Source: Stanford University

5 comments
BrianK56
I just read an article on walnuts having the same effect, I think I will stick with them.
Douglas E Knapp
So science has found that diet makes us healthy or unhealthy depending on what we eat? Next they will find out and be shocked that not eating animal products makes people better able to meditate (Please don't tell the buddha that).
KungfuSteve
Douglas E. Knapp - You are wrong. Ive ate meat / animal product all my life. I also dedicated 3 yrs to daily 1hr meditation sessions. I achieved "Quiet Mind" state in like 3 months time... and somewhere near the 3rd year, had an actual "waking-nirvana" experience. Not only are you wrong about animals and meditation... but you also show... through the negative tone and attitude of your post... that you are FAR from being anywhere near an "Enlightened" state of being. The universe shows its truth in patterns. Balance is one of the ultimate truths. Extremism in any form... is not balance, and easily reveals itself as unhealthy. Your mind / thoughts / feelings / Soul ...is filled with negativity, anger / animosity, discontentment, hostility, and harsh judgement... as well as Ignorance. I highly suggest you spend less time spreading your toxicity around... and more time spend repairing yourself internally. Washing the negativity and toxicity away, with Love (God). Also I suggest you actually spend time learning how to actually meditate, and try a few different methods, for some time periods.
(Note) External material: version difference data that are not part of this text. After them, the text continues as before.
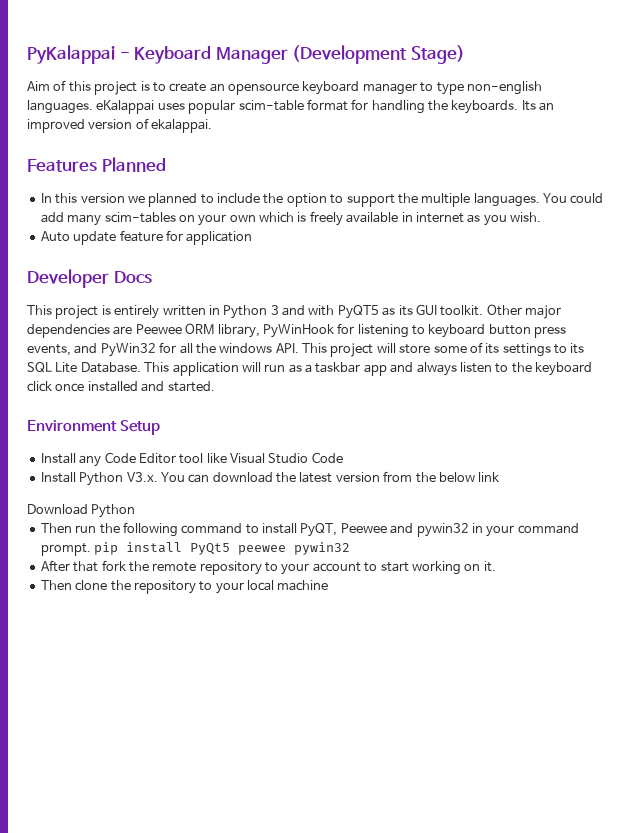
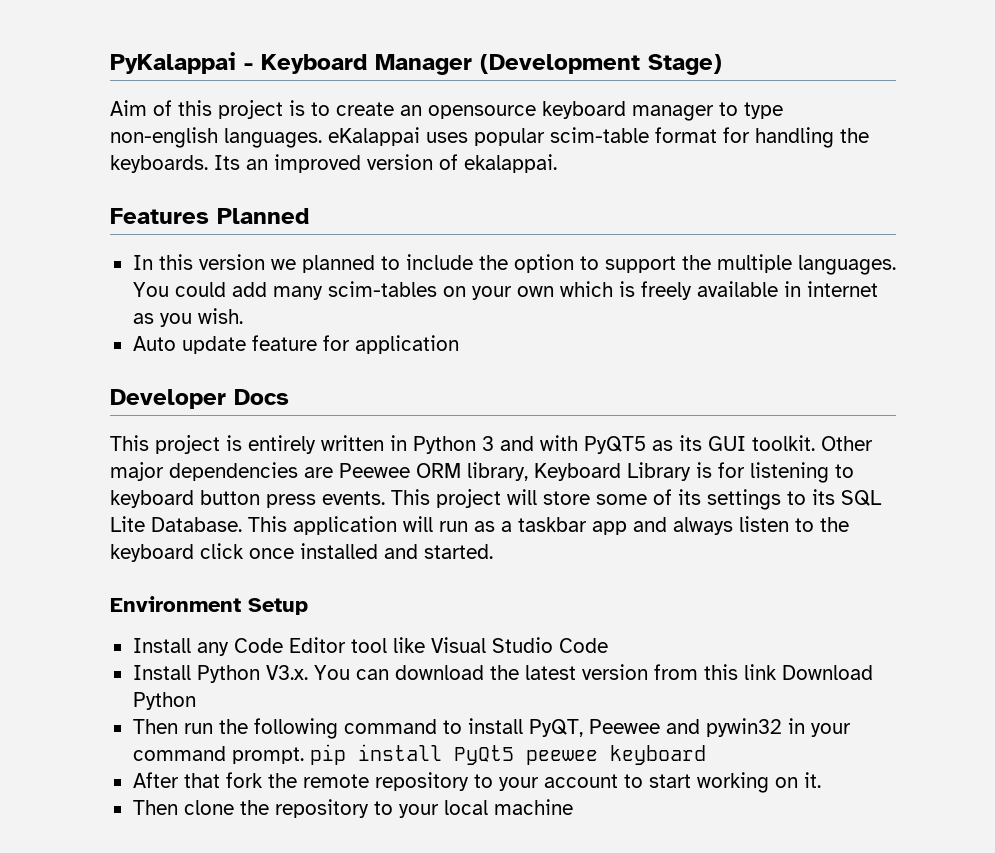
- Other major dependencies are Peewee ORM library, PyWinHook for listening to keyboard button press events, and PyWin32 for all the windows API. This project will store some of its settings to its SQL Lite Database.
+ Other major dependencies are Peewee ORM library, Keyboard Library is for listening to keyboard button press events. This project will store some of its settings to its SQL Lite Database.
- Install Python V3.x. You can download the latest version from the below link
- Download Python
+ Install Python V3.x. You can download the latest version from this link Download Python
- Then run the following command to install PyQT, Peewee and pywin32 in your command prompt. pip install PyQt5 peewee pywin32
+ Then run the following command to install PyQT, Peewee and pywin32 in your command prompt. pip install PyQt5 peewee keyboard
Sadly, Ive ran into so many.. like yourself.. .that thing that Meditation is the same thing as simply letting your mind wander freely. Its Not! Its the exact opposite, in fact. But... so many people are so Egocentric... as to always assume that they are 100% correct, every time. >__< Making up their own false reality... to cushion their massive but Fragile Egos. Actual Reality... is way too painful, for these Narcissistic Personality Disordered Snowflakes. Truth: Animals eat each other... often eating them alive, without any real concern for pain and suffering. Unlike many humans... they rarely take any steps to make the kills any less painful, traumatic, nor shorter in duration. If an animal is hungry, and it has the chance... that animal will eat you too. As will bugs, rodents, biological / natural / chemical... and much more. Life isnt some fake Disney movie (propaganda programming). Then again... Physical reality... is pretty much an Illusion. The soul is Eternal.. living countless reincarnations... across infinite alternate realities. The Physical Universe, is the "Playground", for the Soul. It is the Ultimate Gift. There is no real Death... as death is ultimately just a Transitional state.
EZ
To KunfuSteve. For someone who professes enlightenment, you also display a fair amount of hostility. I thought "live and let live" was the goal of meditation.
Colt12
Getting closer to the perfect cocktail of gut microbes to keep us healthy. No drugs will be needed when this is achieved.